Poor erosion control practices in construction sites, public parklands, private gardens also leads to deposition of huge quantities of silt into the main drains. These factors, combined with infrequent clearance of drains, have reduced the capacity of the drains to carry away the water.

This inadequate drainage had led to increased instances of flooding and loss to the property and human life and also led to water stagnation that provides a breeding ground for water borne diseases.

What needs to be done

Impacts can be reduced by various measures, such as:

  • Putting better forecasting mechanisms in place
  • Identifying vulnerable zones in the cities
  • Improving disaster management mechanisms
  • Early warnings and forecasting systems to alert public as well as other stakeholders involved
  • Improving old drainage systems, including more storm water drains, preventing rainwater from mixing with sewage, ensuring regular cleaning up of storm water drains
  • Better management of solid and liquid wastes
  • Re-enforcement of weak, old buildings and infrastructure
  • Creating public awareness and encouraging community involvement in prevention and control of floods
  • Conducting regular desilting and improving connectivity of lakes

Floods can be prevented from happening in the future by:

  • Planning for greener cities
  • Creation of flood plains and overflow areas for rivers
  • Planting more vegetation for ground water recharge
  • Planning more rainwater harvesting structures and water conservation structures in low lying areas

What is being done

A list of 174 Flood Prone Areas (FPA) have been identified by the Karnataka State Natural Disaster Monitoring Centre (KSNDMC) to identify vulnerable and low lying areas that stand the risk of flooding in case of extreme rainfall events.

An integrated urban flood model (UFM) for Bengaluru city is being developed by the Indian Institute of Science (IISc), Bengaluru, in collaboration with the Karnataka State Natural Disaster Monitoring Centre (KSNDMC), Bengaluru to mitigate the impacts of floods in the city.

Water Level Sensors have been developed as a part of this initiative to monitor water levels in stormwater drains and rainfall.
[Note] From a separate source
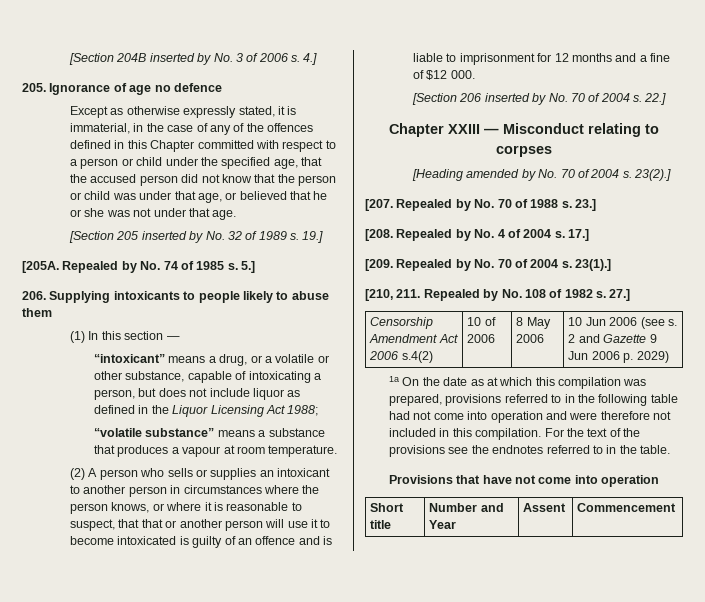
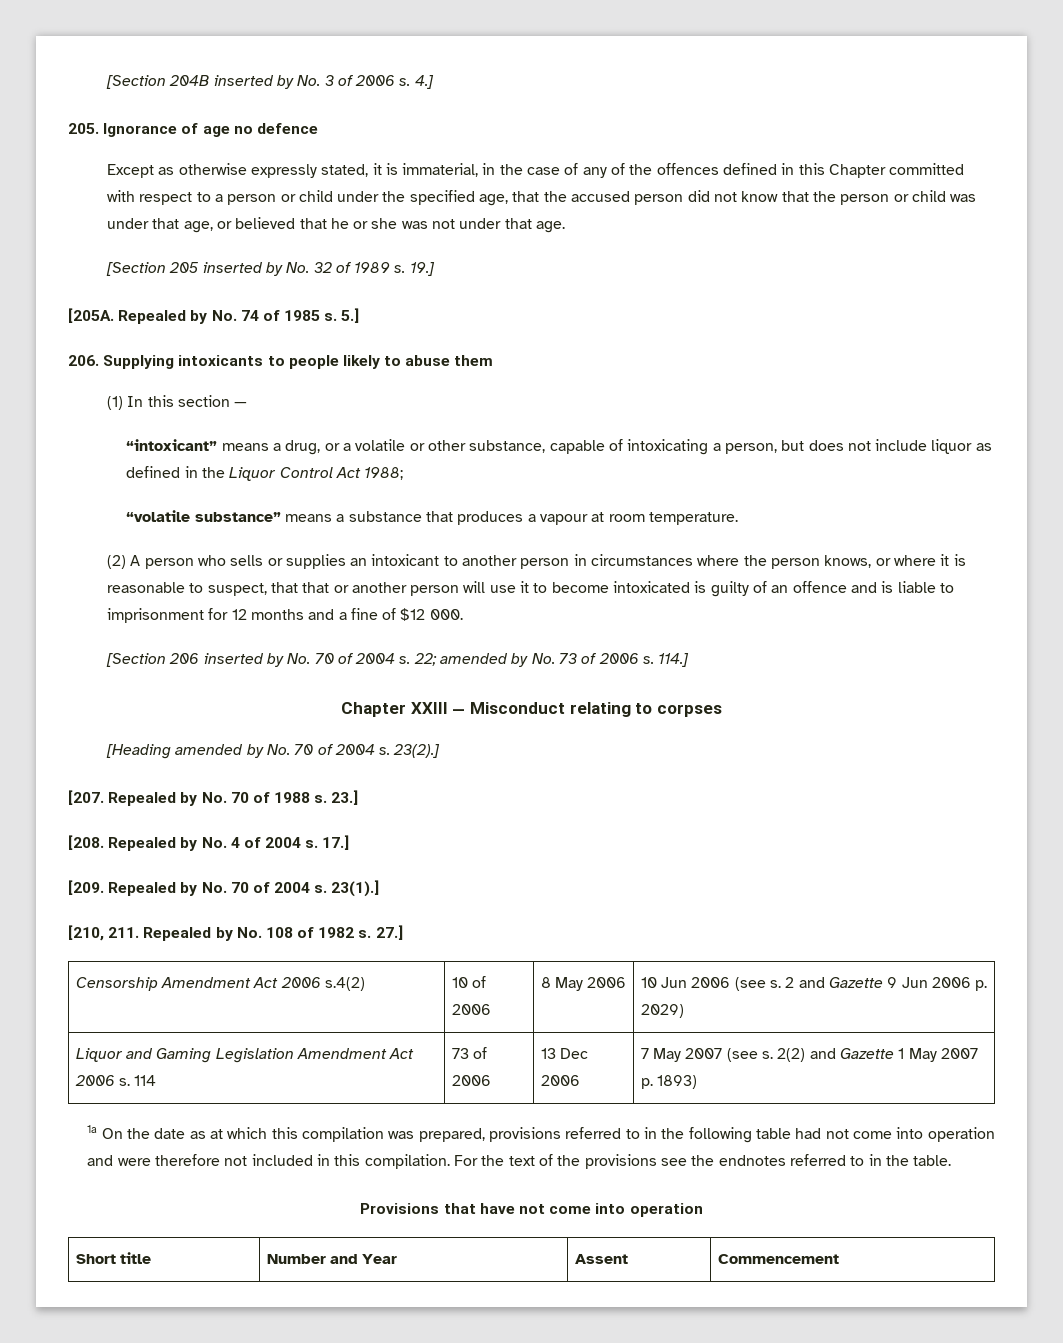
- “intoxicant” means a drug, or a volatile or other substance, capable of intoxicating a person, but does not include liquor as defined in the Liquor Licensing Act 1988;
+ “intoxicant” means a drug, or a volatile or other substance, capable of intoxicating a person, but does not include liquor as defined in the Liquor Control Act 1988;
- 22.]
+ 22; amended by No. 73 of 2006 s. 114.]
+ Liquor and Gaming Legislation Amendment Act 2006 s. 114 | 73 of 2006 | 13 Dec 2006 | 7 May 2007 (see s. 2(2) and Gazette 1 May 2007 p. 1893)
Water level and capacity of drain are both calculated. Once the drain reaches 75 percent mark, the civic body is alerted immediately. The rescue team or storm water drain wing of BBMP takes necessary action accordingly.
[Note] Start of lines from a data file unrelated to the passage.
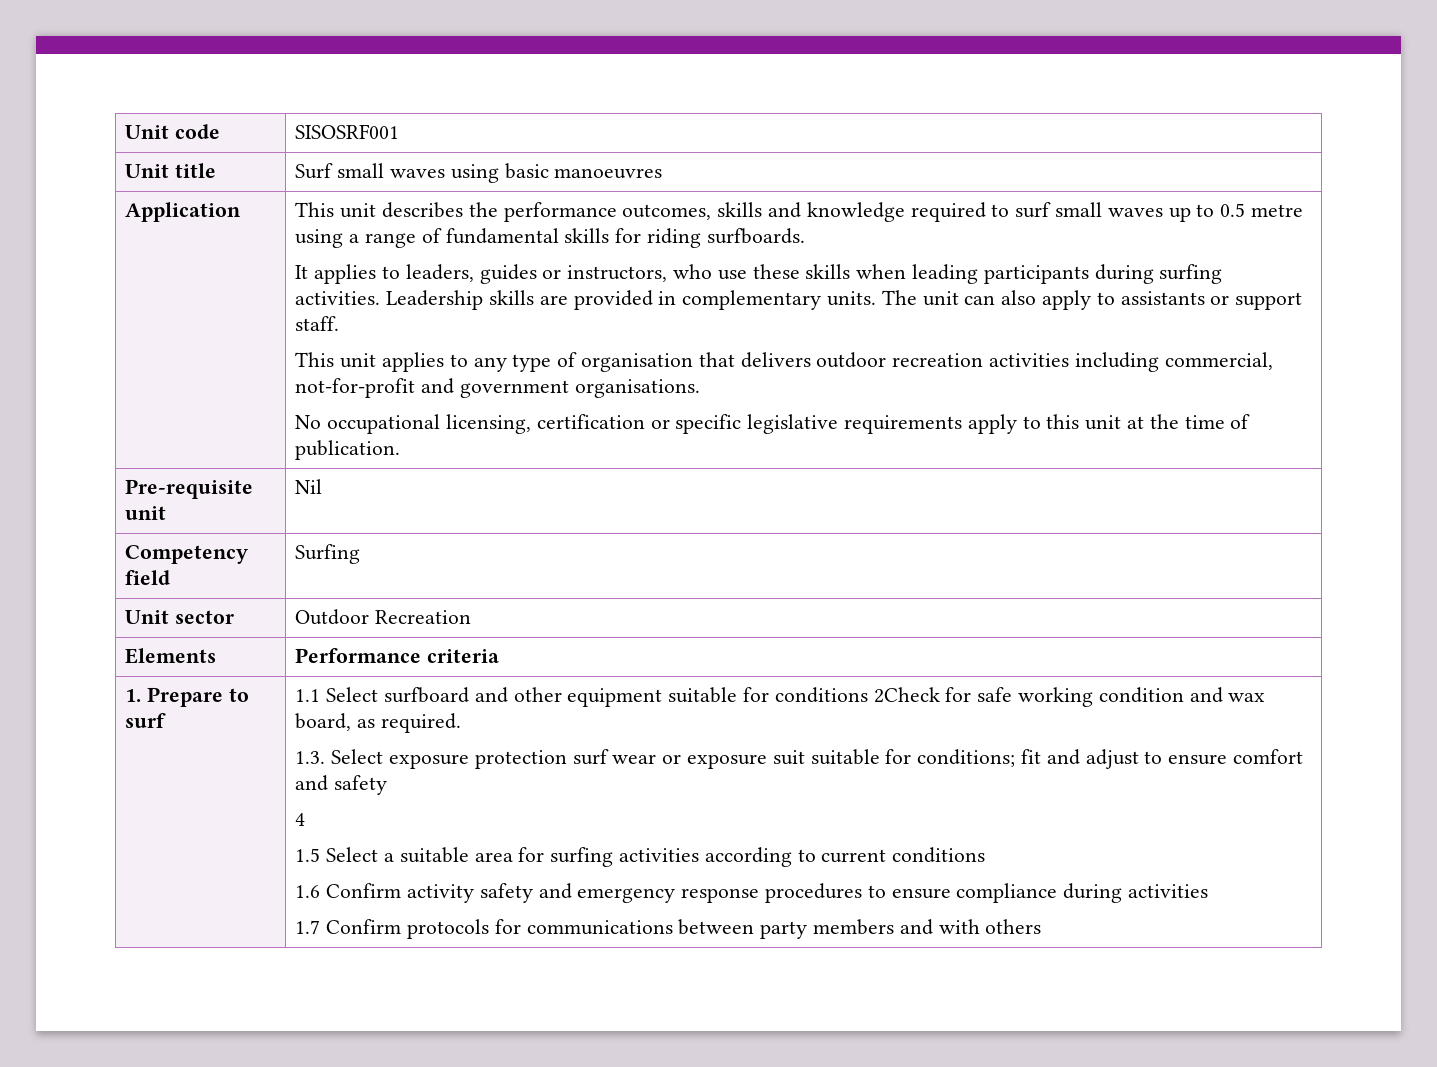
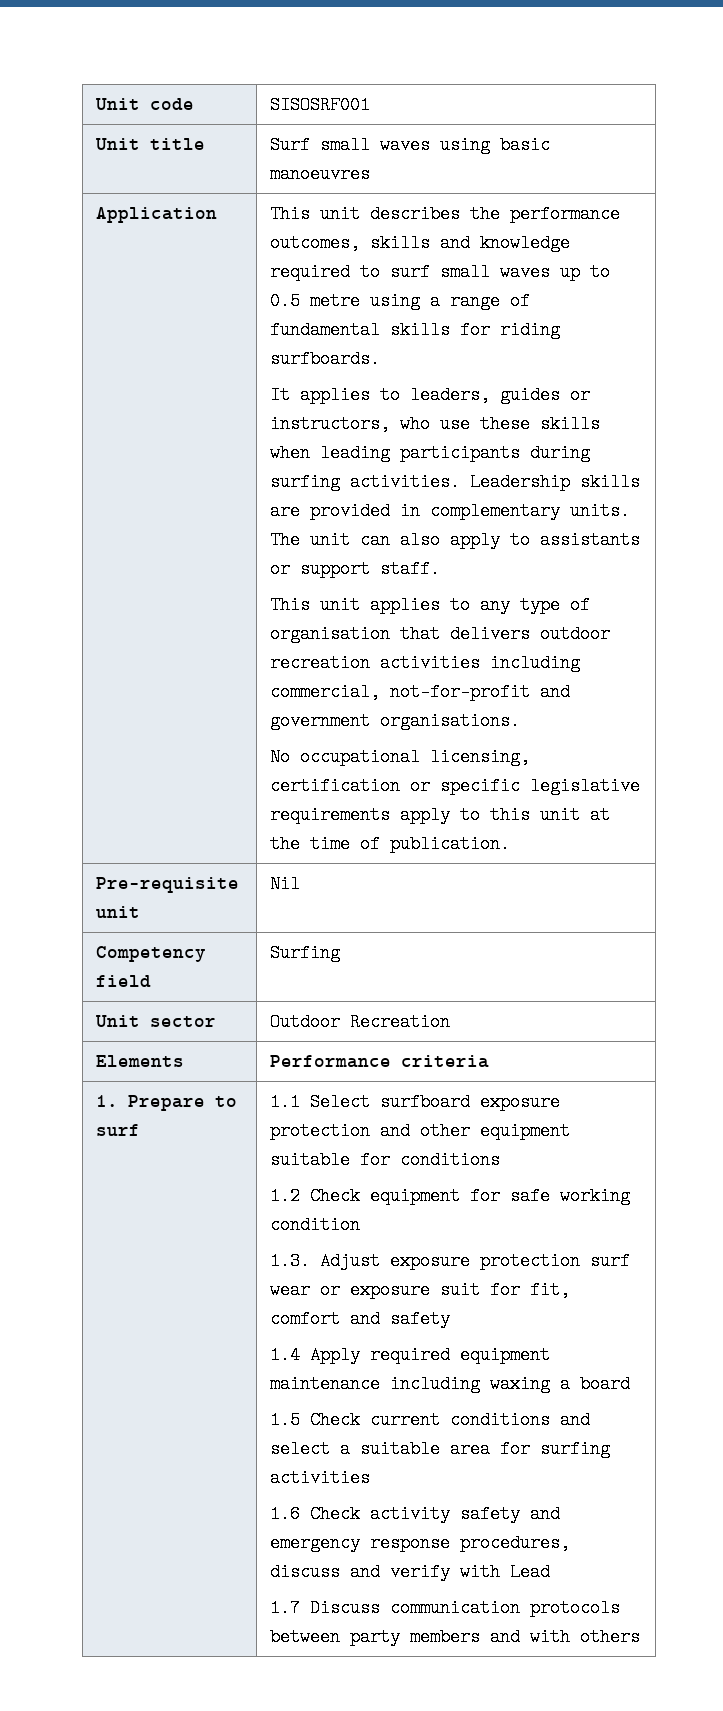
- 1.1 Select surfboard and other equipment suitable for conditions 2Check for safe working condition and wax board, as required.
+ 1.1 Select surfboard exposure protection and other equipment suitable for conditions
+ 1.2 Check equipment for safe working condition
- 1.3. Select exposure protection surf wear or exposure suit suitable for conditions; fit and adjust to ensure comfort and safety
- 4
- 1.5 Select a suitable area for surfing activities according to current conditions
+ 1.3. Adjust exposure protection surf wear or exposure suit for fit, comfort and safety
+ 1.4 Apply required equipment maintenance including waxing a board
+ 1.5 Check current conditions and select a suitable area for surfing activities
- 1.6 Confirm activity safety and emergency response procedures to ensure compliance during activities
- 1.7 Confirm protocols for communications between party members and with others
+ 1.6 Check activity safety and emergency response procedures, discuss and verify with Lead
+ 1.7 Discuss communication protocols between party members and with others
KSNDMC has real-time data of rain and the device uses this information to calculate if water levels will rise due to continues showers and drain can hold that much quantity of flow. The calculation is made location specific and hence is accurate. The BBMP has finished survey of stormwater drains in Bengaluru and the city now has 132 sensors installed at areas that are highly vulnerable to floods.
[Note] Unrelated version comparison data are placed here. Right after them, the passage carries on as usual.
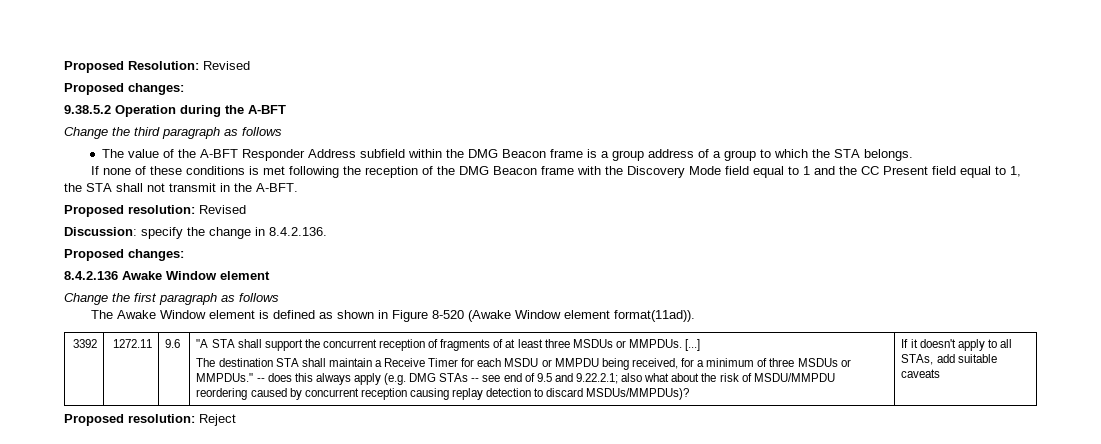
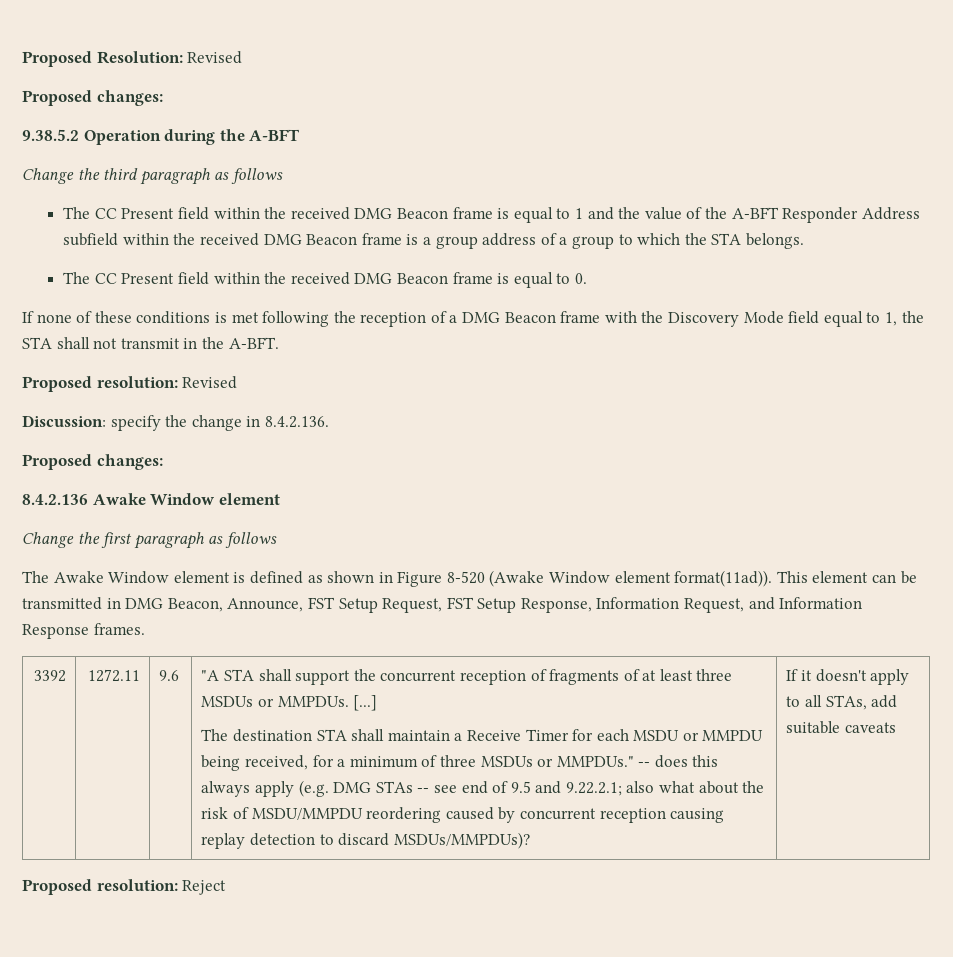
- The value of the A-BFT Responder Address subfield within the DMG Beacon frame is a group address of a group to which the STA belongs.
+ The CC Present field within the received DMG Beacon frame is equal to 1 and the value of the A-BFT Responder Address subfield within the received DMG Beacon frame is a group address of a group to which the STA belongs.
+ The CC Present field within the received DMG Beacon frame is equal to 0.
- If none of these conditions is met following the reception of the DMG Beacon frame with the Discovery Mode field equal to 1 and the CC Present field equal to 1, the STA shall not transmit in the A-BFT.
+ If none of these conditions is met following the reception of a DMG Beacon frame with the Discovery Mode field equal to 1, the STA shall not transmit in the A-BFT.
+ This element can be transmitted in DMG Beacon, Announce, FST Setup Request, FST Setup Response, Information Request, and Information Response frames.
While these sensors can boost accuracy upto a great extent, their application has been found to present challenges in instances where rainfall expected to fall over 24 hours falls with enormous force in barely one hour as it happened during the last few days . Experts think that early prediction systems could have limited applications in such scenarios. 

Early warning systems launched by KSNDMC and IISC in the form of mobile apps Bengaluru Megh Sandesha and Varunmitra for real time alerts on urban floods and rains are also facing challenges in the face of such extreme events.

Remodelling of storm water drains is also in the pipeline, but taking a long time and the SWD department has been accused of serious lapses due to lack of clarity and proper planning in managing stormwater. Heavy rains in a  short span of time also present challenges in terms of developing the capacity to store the huge amount of water that flows into the city without percolating due to extensive concretisation.

While efforts to find solutions and adapting to new realities are urgently needed, these instances highlight the dire need to prepare our woefully ill equipped cities to face such events in the future by putting basic regulations and infrastructural and planning mechanisms in place while giving importance to the ecology and hydrology of urban areas.

Aggressive concretisation and massively unregulated infrastructural and beautification projects that disregard the ecology of urban landscapes should stop. This is the least we can do - for the survival of our cities!